Its website declares:
All roads lead to revenue with DRN’s license plate recognition technology. Fortune 1000 financial institutions rely on DRN solutions to drive decisions about loan origination, servicing, and collections. Insurance providers turn DRN’s solutions and data into insights to mitigate risk and investigate fraud. And, our vehicle location data transforms automotive recovery processes, substantially increasing portfolio returns.
And its general counsel insists that “everyone has a First Amendment right to take these photographs and disseminate this information.” But as the ACLU points out:
A 2011 report by the International Association of Chiefs of Police noted that individuals may become “more cautious in the exercise of their protected rights of expression, protest, association, and political participation” due to license plate readers. It continues: “Recording driving habits could implicate First Amendment concerns. Specifically, LPR systems have the ability to record vehicles’ attendance at locations or events that, although lawful and public, may be considered private. For example, mobile LPR units could read and collect the license plate numbers of vehicles parked at addiction counseling meetings, doctors’ offices, health clinics, or even staging areas for political protests.”
Many powerful interests are aligned in wanting to know where the cars of individuals are parked. Unable to legally install tracking devices themselves, they pay for the next best alternative—and it’s gradually becoming a functional equivalent. More laws might be passed to stymie this trend if more Americans knew that private corporations and police agencies conspire to keep records of their whereabouts.
And a contact who knows the private equity world pointed out (emphasis mine):
Morgan Stanley’s PE arm lists this company as an investment, which is a good example of how enmeshed PE has become in the security/intelligence state. The spooks, I am sure, love the secrecy of PE compared to public markets. And the love goes both ways, as it is my experience that PE people love the spooks because returns are able to be generated by influence peddling behind closed doors, and also because they just find them intellectually interesting.

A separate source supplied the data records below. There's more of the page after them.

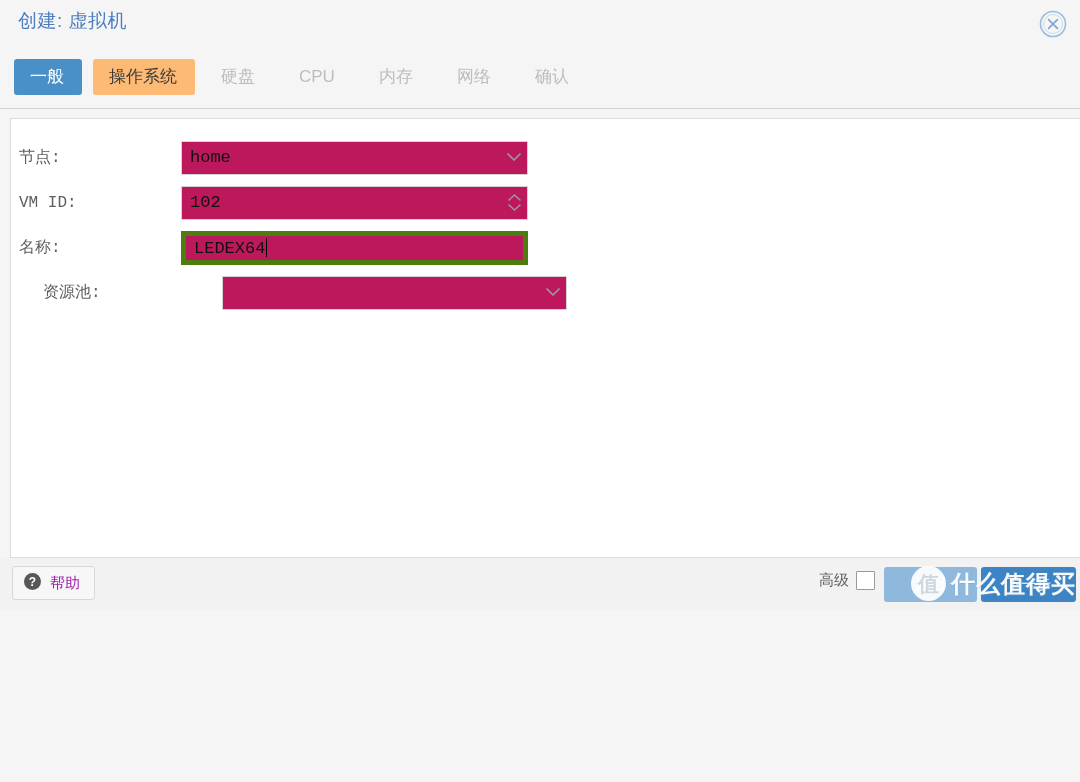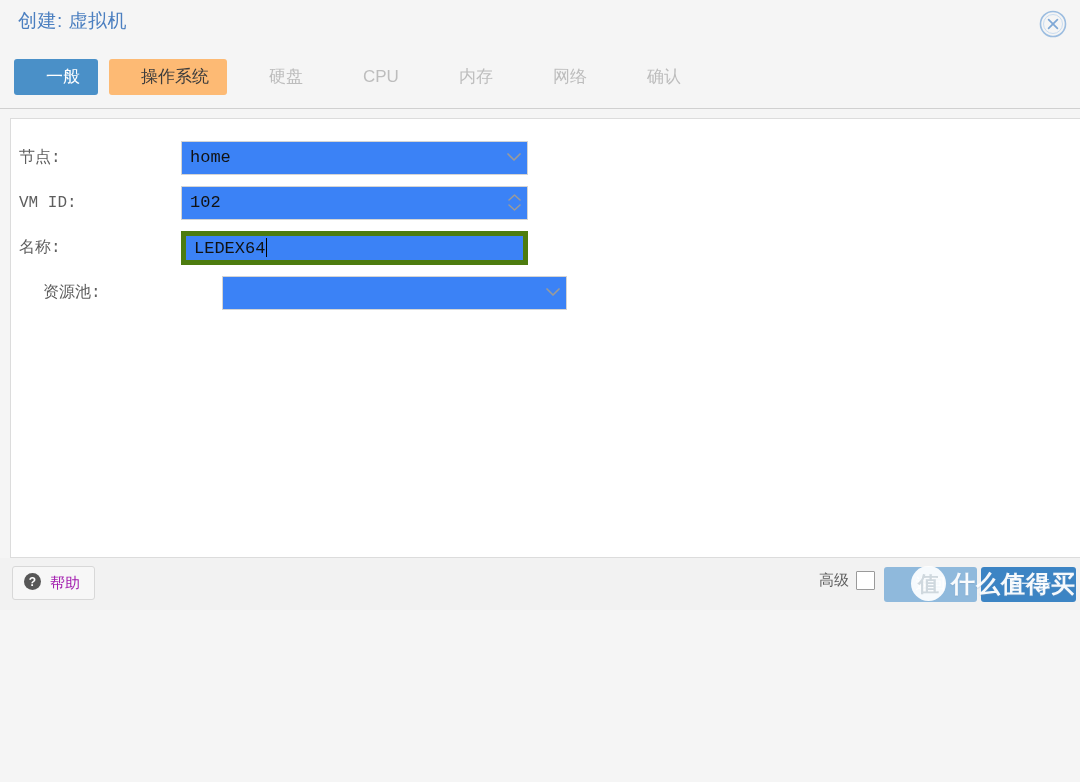--- a/index.html
+++ b/index.html
@@ -56,21 +56,21 @@
   .tabs {
     position: absolute;
     left: 14px;
     top: 59px;
     display: flex;
     align-items: flex-start;
     gap: 0px;
   }
   .tab {
     font-size: 17px;
-    padding: 9px 18px 10px 32px;
+    padding: 9px 18px 10px 16px;
     border-radius: 3px;
     white-space: nowrap;
     cursor: pointer;
     color: #b9b9b9;
     background: transparent;
     line-height: 1;
   }
   .tab.active {
     background: #4a90c8;
     color: #ffffff;
@@ -117,21 +117,21 @@
     padding-left: 32px;
     width: 185px;
   }
 
   
   .field {
     position: relative;
     height: 34px;
     box-sizing: border-box;
     border: 1px solid #d4d4d4;
-    background: #3b82f6;
+    background: #be185d;
     display: flex;
     align-items: center;
   }
   .field.w-node   { width: 347px; }
   .field.w-vmid   { width: 347px; }
   .field.w-name   { width: 347px; }
   .field.w-pool   { width: 345px; margin-left: 26px; }
 
   .field.focused {
     border: 5px solid #4d7c0f;

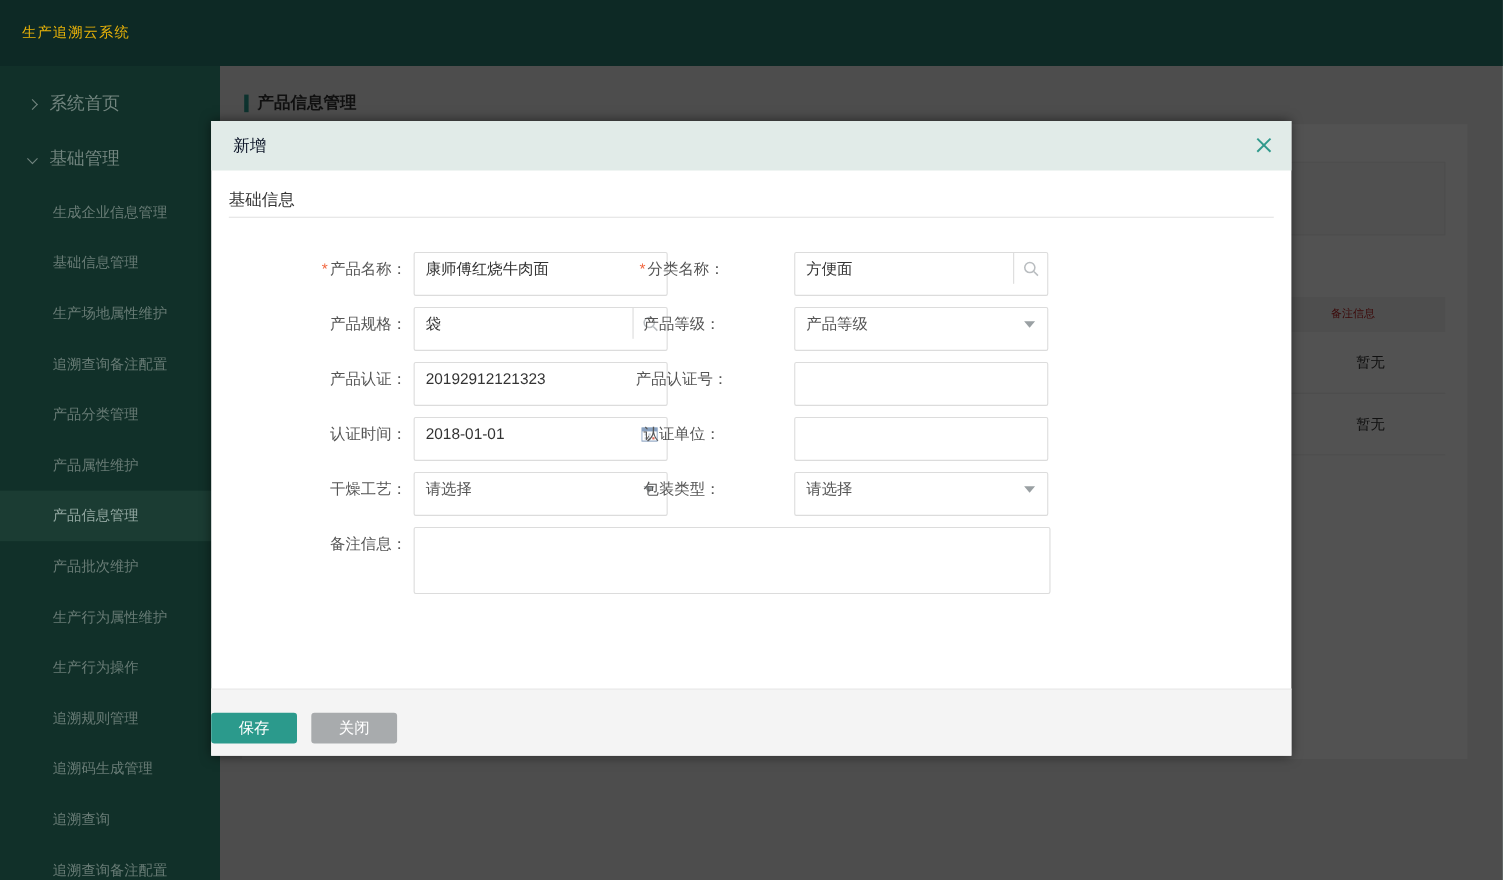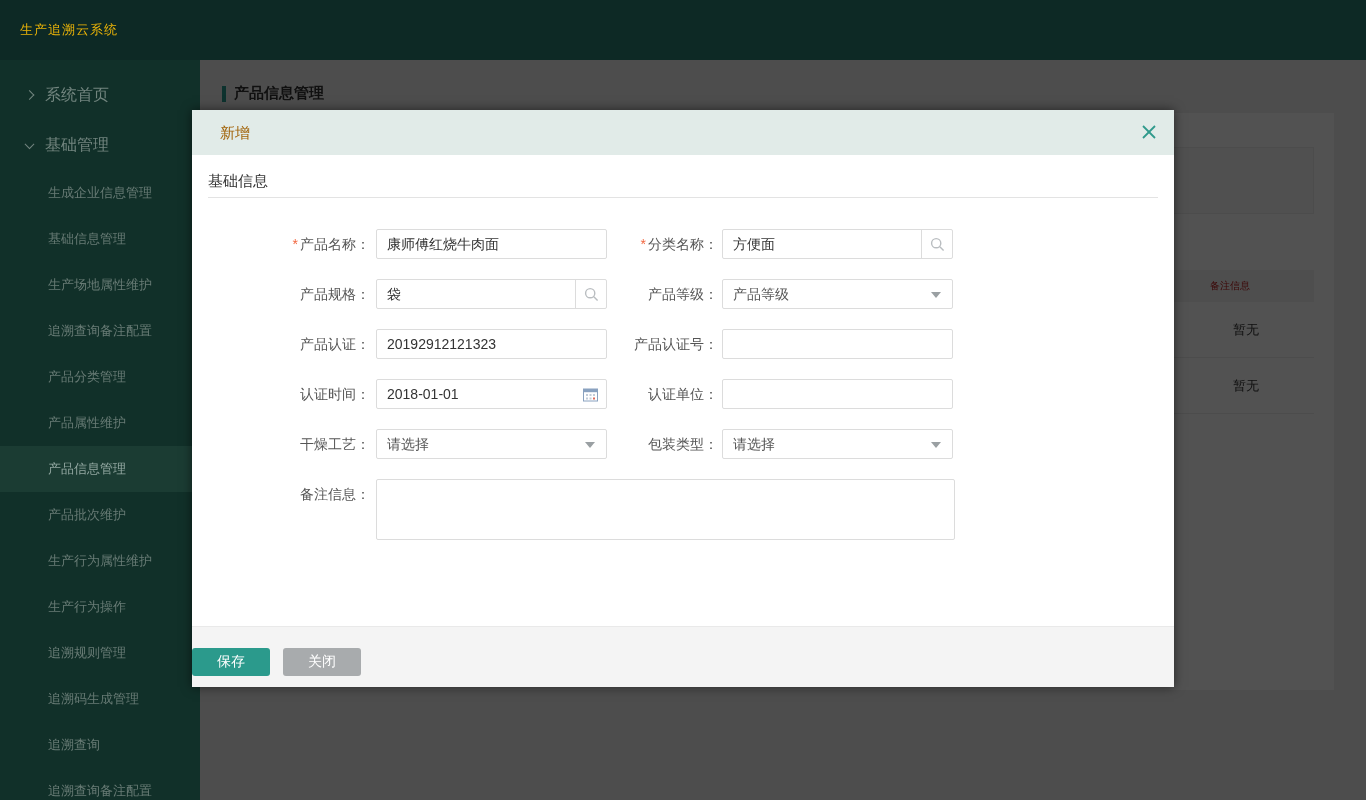--- a/index.html
+++ b/index.html
@@ -40,32 +40,32 @@
   .bg-trow { position:absolute; left:20px; width:1074px; height:56px; border-bottom:1px solid #ebebeb; }
   .bg-trow span { position:absolute; left:993px; top:50%; transform:translateY(-50%);
     font-size:13px; color:#333; }
   .overlay { position:absolute; left:0; top:0; width:1166px; height:740px;
     background:rgba(0,0,0,0.68); z-index:4; }
 
   
   .modal { position:absolute; left:192px; top:110px; width:982px; height:577px;
     background:#ffffff; z-index:10; box-shadow:0 0 10px rgba(0,0,0,0.55); }
   .modal-header { position:absolute; left:0; top:0; width:982px; height:45px; background:#e1ebe8; }
-  .modal-title { position:absolute; left:28px; top:0; line-height:45px; font-size:15px; color:#a16207; }
+  .modal-title { position:absolute; left:20px; top:0; line-height:45px; font-size:15px; color:#0f172a; }
   .modal-close { position:absolute; right:16px; top:13px; width:18px; height:18px; cursor:pointer; }
   .section-title { position:absolute; left:16px; top:62px; font-size:15px; color:#333; }
   .section-line { position:absolute; left:16px; right:16px; top:87px; border-bottom:1px solid #e3e3e3; }
 
   .frow { position:absolute; left:0; width:982px; height:30px; }
   .flabel { position:absolute; top:0; height:30px; line-height:30px; text-align:right;
     font-size:14px; color:#555; }
   .flabel.l { left:0; width:178px; }
-  .flabel.r { left:330px; width:196px; }
+  .flabel.r { left:330px; width:196px;text-align:center; }
   .req { color:#f2663f; margin-right:2px; }
-  .fbox { position:absolute; top:0; width:231px; height:30px; border:1px solid #dcdcdc;
+  .fbox { position:absolute; top:0; width:231px; height:40px; border:1px solid #dcdcdc;
     border-radius:2px; background:#fff; font-size:14px; color:#333; }
   .fbox.l { left:184px; } .fbox.r { left:530px; }
   .fbox .ival { position:absolute; left:10px; top:0; line-height:28px; white-space:nowrap; }
   .fbox.select .ival { color:#555; }
   .addon { position:absolute; right:0; top:0; width:31px; height:28px;
     border-left:1px solid #dcdcdc; display:flex; align-items:center; justify-content:center; cursor:pointer; }
   .caret { position:absolute; right:11px; top:12px; width:0; height:0;
     border-left:5px solid transparent; border-right:5px solid transparent;
     border-top:6px solid #9aa0a3; }
   .cal { position:absolute; right:8px; top:7px; }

In other words, proprietary opposition research, which is often hard to distinguish from blackmail.
Please circulate this article more widely. And consider environmentally-friendly transit options, like ride sharing and public transportation, as ways to help impede this effort.
Update 7:20 AM: Resilc provided a Boing Boing story, Vehicle surveillance company’s “free” deal turns Texas cops into bill-collectors, that describes other nefarious uses. Key sections:
Vigilant Solutions is “one of the country’s largest brokers of vehicle surveillance technology” and they’ve got a great deal for Texas police forces: install our license-readers and we’ll alert you every time someone with an overdue fine drives through your town. You pull them over and offer them a trip to jail or immediate payment, using our credit-card machines, for which we charge a 25% “fee” which goes straight into our pockets.
It’s “revenue neutral” — what could possibly go wrong?
Nothing you’ll ever learn about, anyway: agencies that take the deal have to sign a contract with a “non-disparagement clause” that binds them never to discuss the company’s failings. The company, meantime, gets to retain the town’s license-plate data for as long as it’s “commercially useful.”
Oh, and sometimes Vigilant makes mistakes and sends the police after people with no outstanding fines.
Read the rest. Boing Boing questions the legality of the big cut Vigilant Solutions is taking.